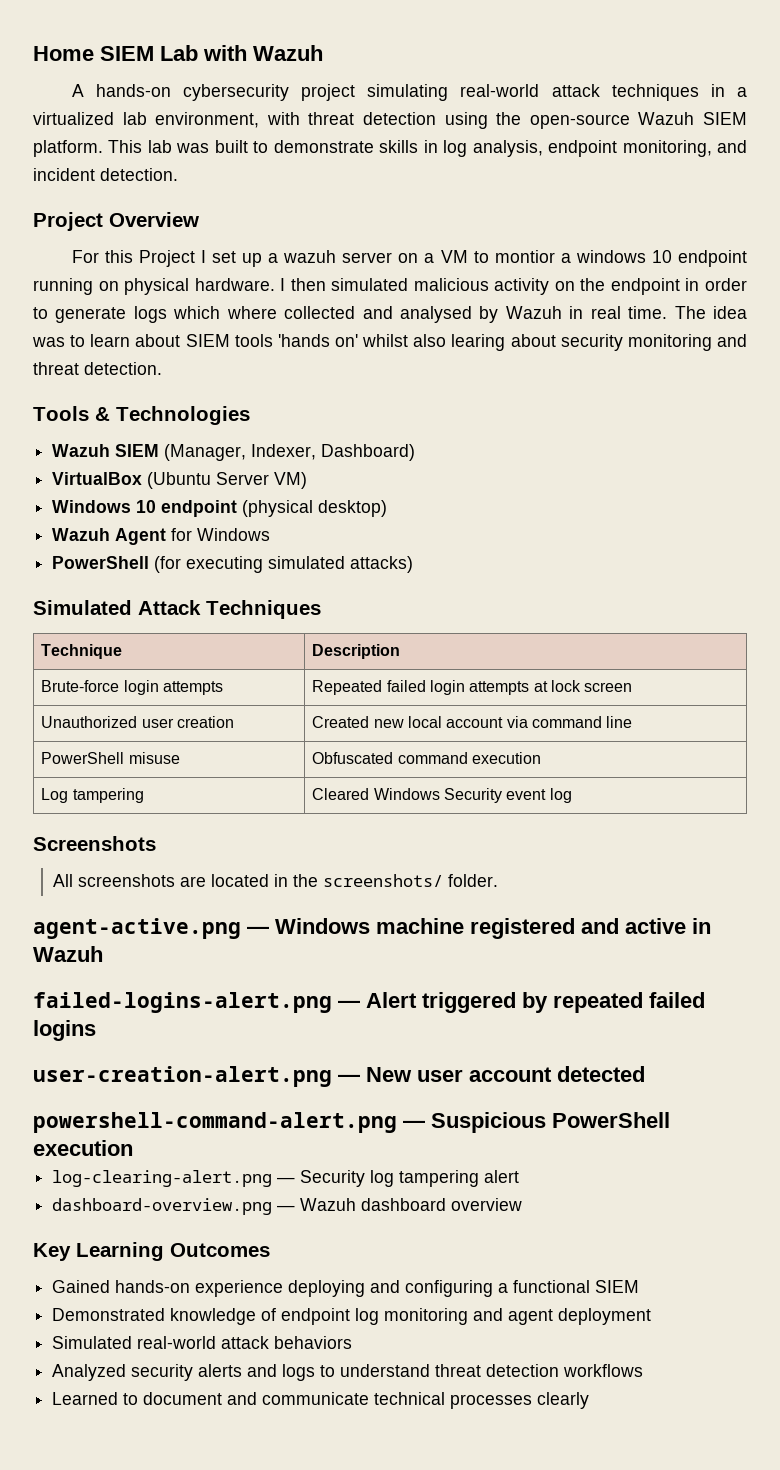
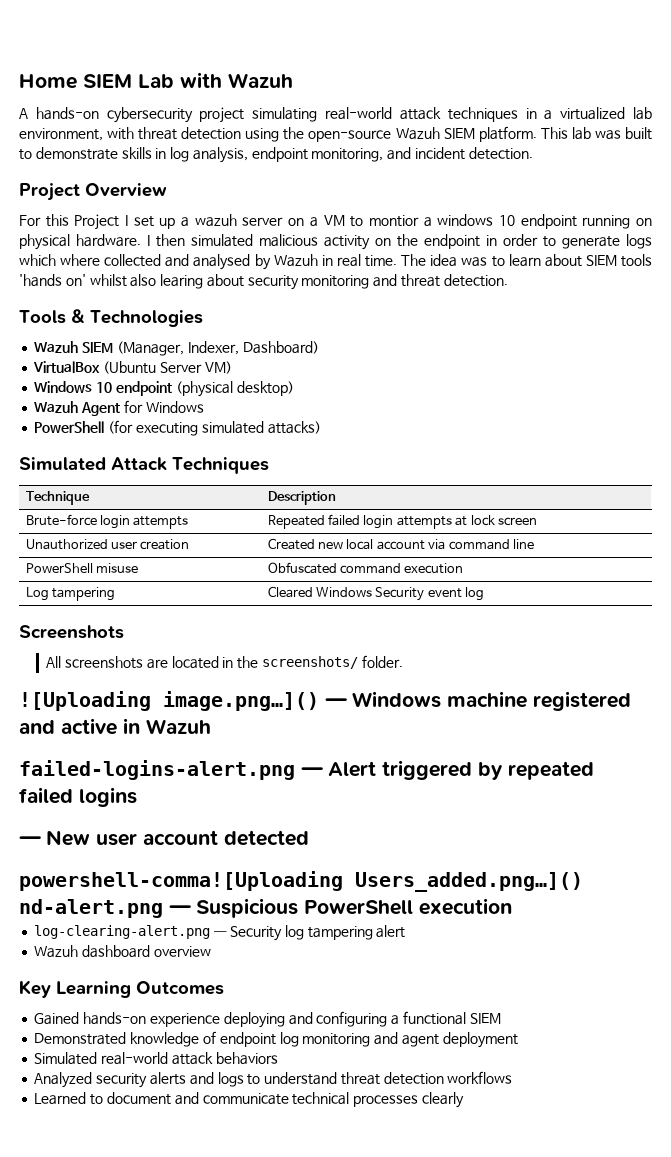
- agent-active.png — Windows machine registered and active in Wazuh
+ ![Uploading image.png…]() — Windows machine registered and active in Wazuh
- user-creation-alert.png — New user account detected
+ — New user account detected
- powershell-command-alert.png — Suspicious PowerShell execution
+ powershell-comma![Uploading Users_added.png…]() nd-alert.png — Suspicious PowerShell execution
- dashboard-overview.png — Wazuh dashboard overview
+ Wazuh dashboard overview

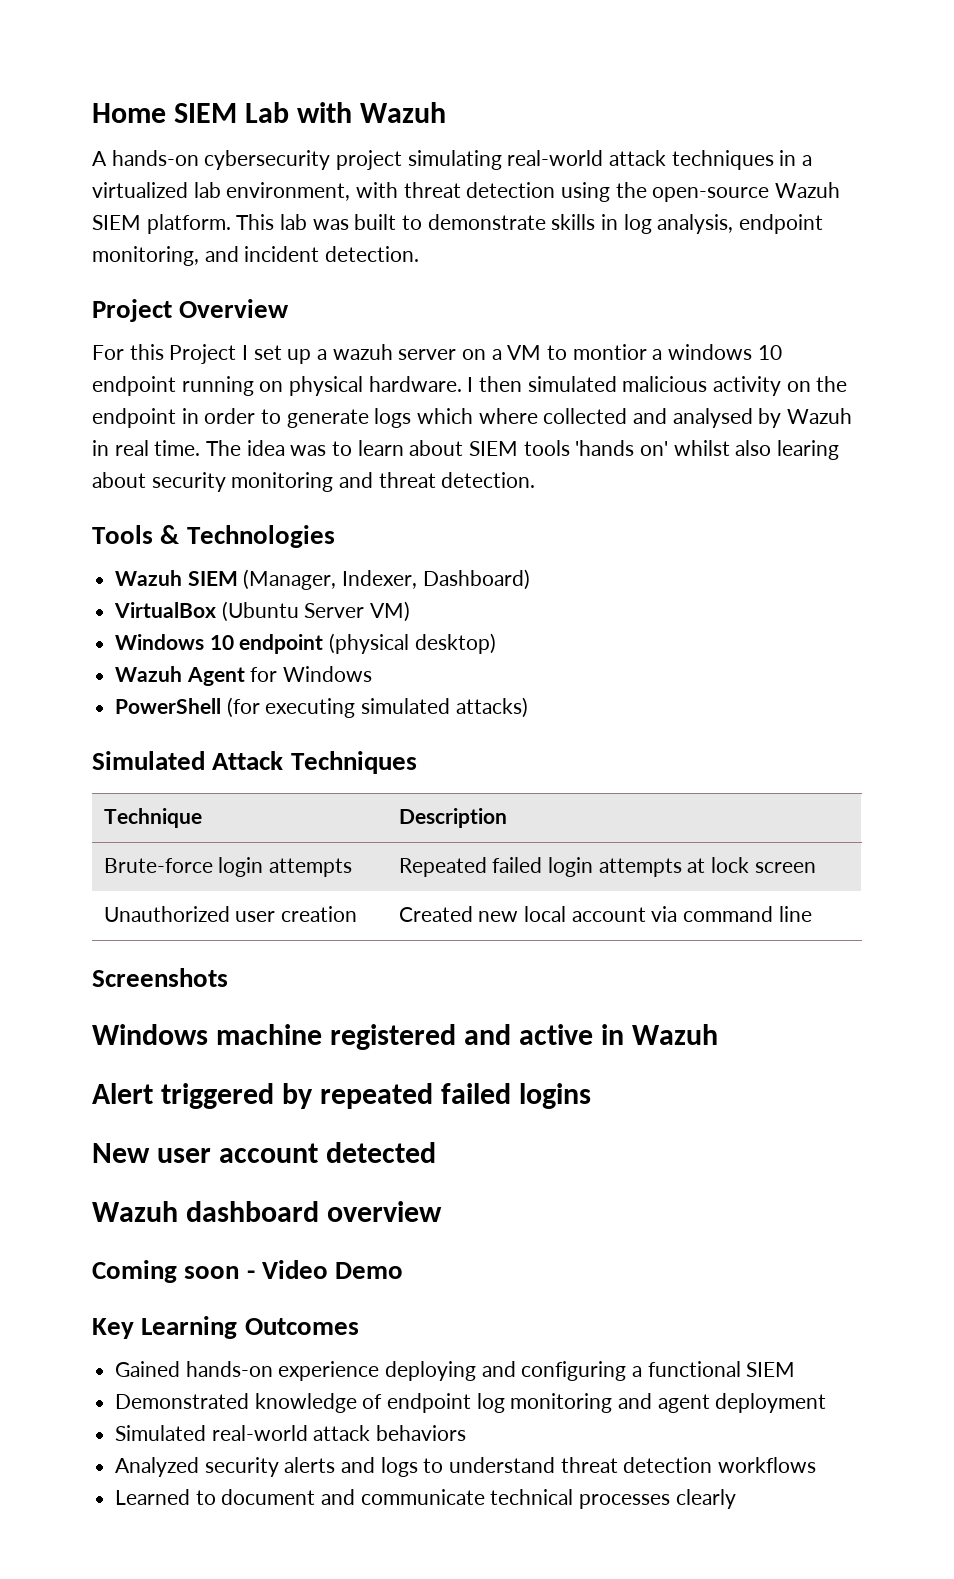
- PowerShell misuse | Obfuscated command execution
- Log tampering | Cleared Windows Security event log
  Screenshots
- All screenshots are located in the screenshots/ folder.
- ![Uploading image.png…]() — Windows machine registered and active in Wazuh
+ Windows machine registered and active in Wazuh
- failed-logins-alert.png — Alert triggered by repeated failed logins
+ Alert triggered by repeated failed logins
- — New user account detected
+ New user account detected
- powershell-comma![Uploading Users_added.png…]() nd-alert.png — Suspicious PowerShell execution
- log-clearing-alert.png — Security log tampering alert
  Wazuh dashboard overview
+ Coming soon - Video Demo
-- -- --
Count each line above that has the word "overview" in it, and write down nothing but the total.

ANSWER AREA: 3